Die Verunsicherung ist groß nach dem Urteil des Bundesverwaltungsgerichts in Leipzig. Fahrverbote sind möglich, sie müssen aber verhältnismäßig sein und Ausnahmen zulassen. Gerade Handwerker und Lieferanten sorgen sich, unter welchen Bedingungen sie bei einem Fahrverbot noch ihrer Arbeit nachgehen können. Von Fahrverboten betroffen wären auch Pendler, warnt Peter Driessen, Hauptgeschäftsführer der Industrie- und Handelskammer für München und Oberbayern. Und auch der ÖPNV.
"Noch fahren die Busse fast ausschließlich mit Dieselmotoren. Feuerwehr und Polizei, Krankenwagen: Viele fahren mit Dieselmotoren, weil die Politik in den vergangenen anderthalb bis zwei Jahrzehnten dafür geworben hat. Da sollte die Politik so ehrlich sein und dabei bleiben und sagen, hier haben wir uns möglicherweise geirrt. Hier brauchen wir, wenn überhaupt, sehr lange Übergangsfristen."
Peter Driessen, Hauptgeschäftsführer der Industrie- und Handelskammer für München und Oberbayer
Kritik am Urteil aus der Bundesregierung
Wie die aussehen könnten ist offen. Pauschale Fahrverbote hält CSU-Bundesverkehrsminister Christian Schmidt nicht für verhältnismäßig.
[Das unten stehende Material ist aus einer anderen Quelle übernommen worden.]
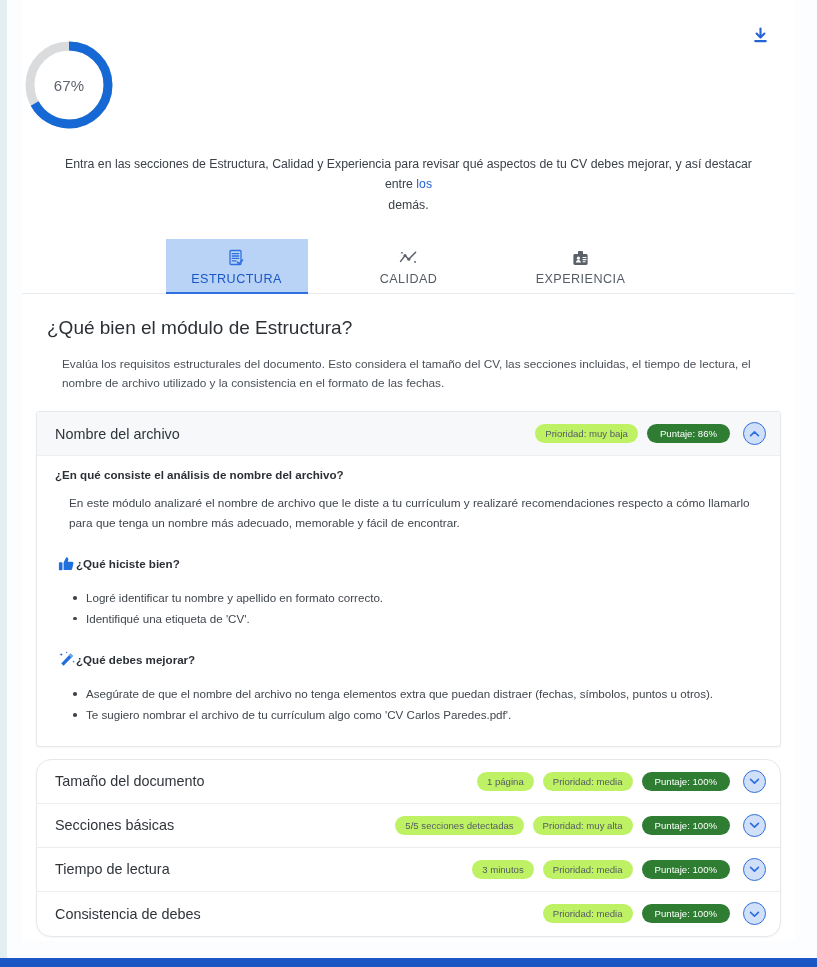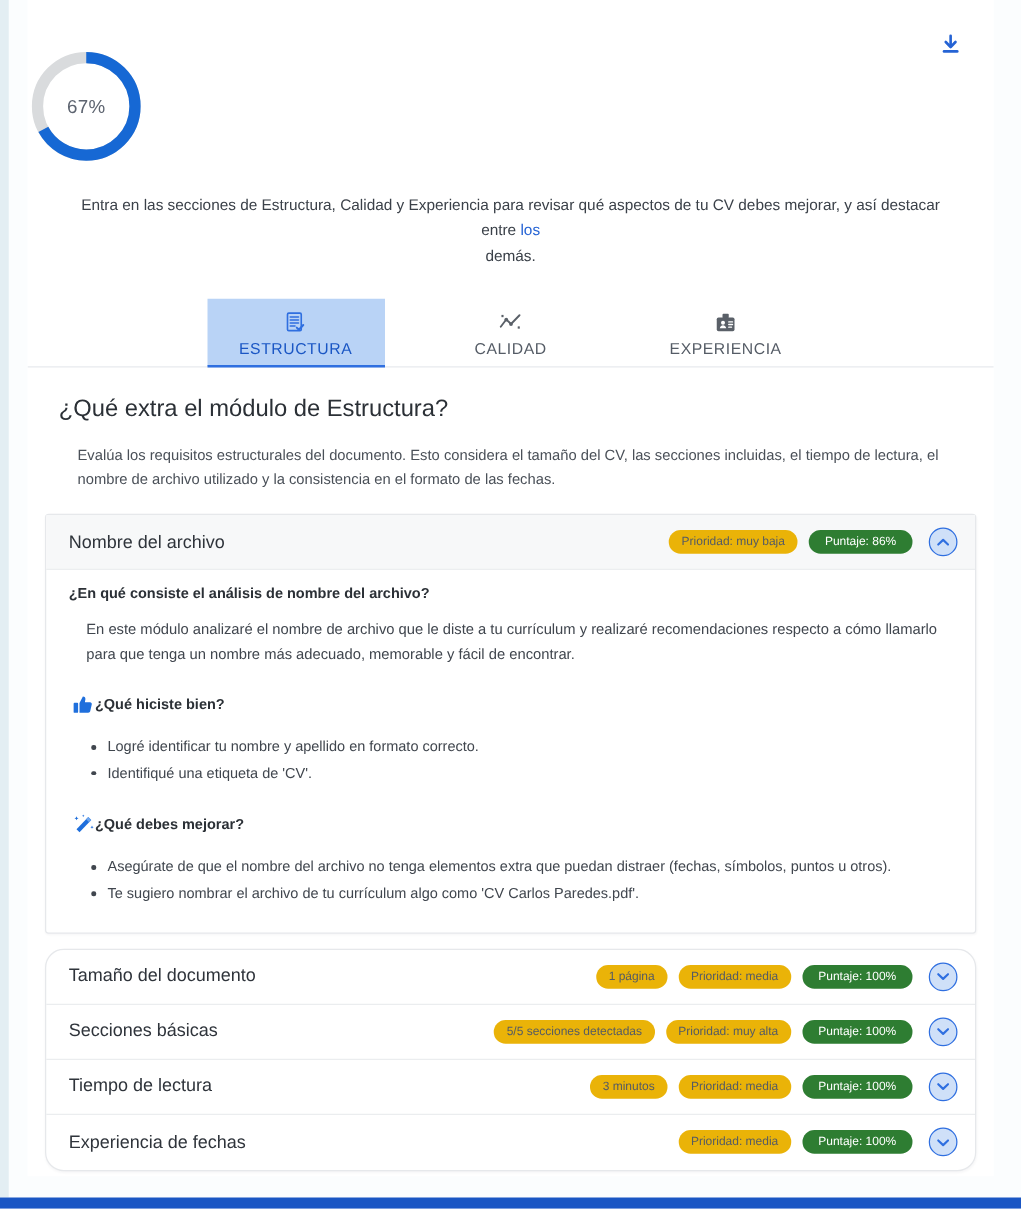--- a/index.html
+++ b/index.html
@@ -131,21 +131,21 @@
     cursor: pointer;
   }
   .module.open .module-head { background: #f7f8f9; border-bottom: 1px solid #eceef0; }
   .module-name {
     flex: 1;
     font-size: 14.4px;
     color: #2f343b;
   }
   .chips { display: flex; align-items: center; gap: 9px; }
   .chip {
-    background: #eab308;
+    background: #bef264;
     color: #555b64;
     font-size: 9.6px;
     border-radius: 11px;
     padding: 4px 10px;
     white-space: nowrap;
   }
   .chip.score {
     background: #2e7d32;
     color: #ffffff;
     font-weight: normal;
@@ -283,21 +283,21 @@
           </svg>
         </div>
         <div class="tab-label">EXPERIENCIA</div>
       </div>
 
     </div>
   </div>
 
   <div class="body">
 
-    <h2 class="section-title">¿Qué extra el módulo de Estructura?</h2>
+    <h2 class="section-title">¿Qué bien el módulo de Estructura?</h2>
     <p class="section-desc">Evalúa los requisitos estructurales del documento. Esto considera el tamaño del CV, las secciones incluidas, el tiempo de lectura, el nombre de archivo utilizado y la consistencia en el formato de las fechas.</p>
 
     <div class="modules">
 
       <div class="module open">
         <div class="module-head">
           <div class="module-name">Nombre del archivo</div>
           <div class="chips">
             <span class="chip">Prioridad: muy baja</span>
             <span class="chip score">Puntaje: 86%</span>
@@ -384,21 +384,21 @@
             <span class="chip score">Puntaje: 100%</span>
           </div>
           <div class="toggle">
             <svg width="11" height="8" viewBox="0 0 11 8" aria-hidden="true">
               <path d="M1.6 2.4 L5.5 6.1 L9.4 2.4" stroke="#2f6fe0" stroke-width="1.7" fill="none" stroke-linecap="round" stroke-linejoin="round"></path>
             </svg>
           </div>
         </div>
 
         <div class="compact-row">
-          <div class="module-name">Experiencia de fechas</div>
+          <div class="module-name">Consistencia de debes</div>
           <div class="chips">
             <span class="chip">Prioridad: media</span>
             <span class="chip score">Puntaje: 100%</span>
           </div>
           <div class="toggle">
             <svg width="11" height="8" viewBox="0 0 11 8" aria-hidden="true">
               <path d="M1.6 2.4 L5.5 6.1 L9.4 2.4" stroke="#2f6fe0" stroke-width="1.7" fill="none" stroke-linecap="round" stroke-linejoin="round"></path>
             </svg>
           </div>
         </div>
"Verhältnismäßigkeit heißt auch übersetzt, dass man auf die konkrete Situation blicken muss. Und deswegen bin ich sehr zurückhaltend, was bundesweite Regelungen betrifft."
Christian Schmidt, kommissarischer Bundesverkehrsminister
Letztlich werde es auf einzelne Straßen hinauslaufen, die für entsprechende Fahrzeuge gesperrt werden könnten, erklärt der Jurist des Allgemeinen Deutsche Automobil-Clubs ADAC Markus Schäpe.
"Jede Stadt muss für sich selbst entscheiden, welche Maßnahme die richtige sein wird. Das heißt eben nicht, dass die gesamte Innenstadt für Euro 4- und Euro 5-Fahrzeuge gesperrt wird, sondern einzelne Straßenabschnitte sollen gesperrt werden, wenn keine andere Möglichkeit mehr besteht."
Markus Schäpe, Jurist ADAC
Mallys sieht Autoindustrie in der Pflicht
Nürnbergs Oberbürgermeister Ulrich Maly will nach dem Diesel-Urteil generelle Fahrverbote vermeiden. Das sagte der SPD-Politiker dem Rundschau-Magazin des BR Fernsehens.
"Was uns tatsächlich ein bisschen Probleme bereitet, ist, dass man uns den Schwarzen Peter jetzt hinschiebt, wir aber eigentlich nicht die sind, die die Karten spielen. Das ist wenn dann eher die Bundesregierung und vor allem die Autoindustrie."
Ulrich Mally, Oberbürgermeister Nürnberg
Die Autoindustrie ist in der Pflicht, sagt auch Markus Schäpe vom ADAC.
"Ich denke schon, dass sich die Autoindustrie jetzt bewegen muss. Bis vor kurzem hat es geheißen, Nachrüstungen der Hardware sind nicht möglich. In Tests haben wir gezeigt, dass das sehr wohl möglich ist."
Markus Schäpe , ADAC
ADAC rät von schnellen Verkäufen ab
Dieselfahrer sollten die Ruhe bewahren, empfiehlt der Jurist des ADAC. Das Auto nun für wenig Geld zu verkaufen sei keine Lösung.
"Wer nur zwei, drei Mal im Jahr in die Großstadt fährt und dann möglichweise sich die Frage stellt, fahre ich wirklich ins Parkhaus in die Stadt rein oder parke ich lieber draußen, der muss das Auto nicht verkaufen."
Markus Schäpe , ADAC
Wer aber in der Innenstadt wohnt, der muss sich tatsächlich überlegen, ob er ein anderes Fahrzeug kauft – oder darauf hofft, dass die Hersteller die Fahrzeuge kostenlos nachrüsten.